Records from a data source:
+++++
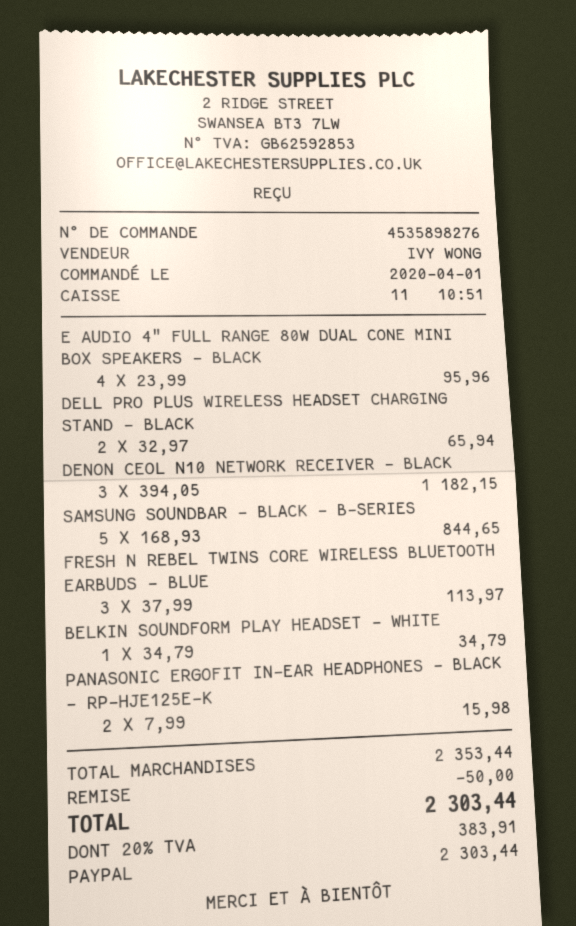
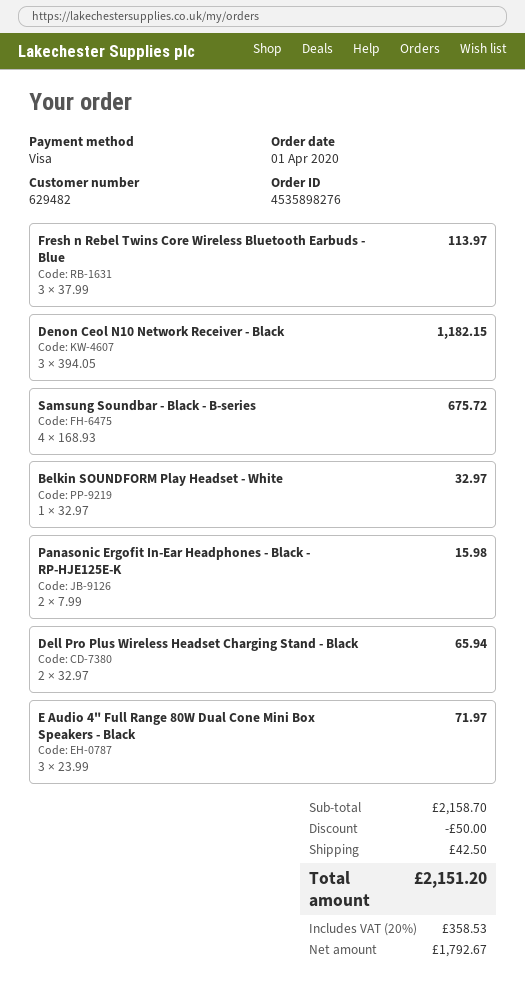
payment method: PayPal -> Visa
E AUDIO 4" FULL RANGE 80W DUAL CONE MINI BOX SPEAKERS - BLACK: 4 x 23.99 = 95.96 -> 3 x 23.99 = 71.97
SAMSUNG SOUNDBAR - BLACK - B-SERIES: 5 x 168.93 = 844.65 -> 4 x 168.93 = 675.72
BELKIN SOUNDFORM PLAY HEADSET - WHITE: 1 x 34.79 = 34.79 -> 1 x 32.97 = 32.97
subtotal: 2353.44 -> 2158.70
shipping: none -> 42.50
tax: 20% = 383.91 -> 20% = 358.53
total: 2303.44 -> 2151.20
+++++
EXERCISE BRIEF: Exactly and exclusively, repeat the lines from the line that contains "SAMSUNG SOUNDBAR - BLACK" through the end of the records, both ends included.

ANSWER TO THE EXERCISE:
SAMSUNG SOUNDBAR - BLACK - B-SERIES: 5 x 168.93 = 844.65 -> 4 x 168.93 = 675.72
BELKIN SOUNDFORM PLAY HEADSET - WHITE: 1 x 34.79 = 34.79 -> 1 x 32.97 = 32.97
subtotal: 2353.44 -> 2158.70
shipping: none -> 42.50
tax: 20% = 383.91 -> 20% = 358.53
total: 2303.44 -> 2151.20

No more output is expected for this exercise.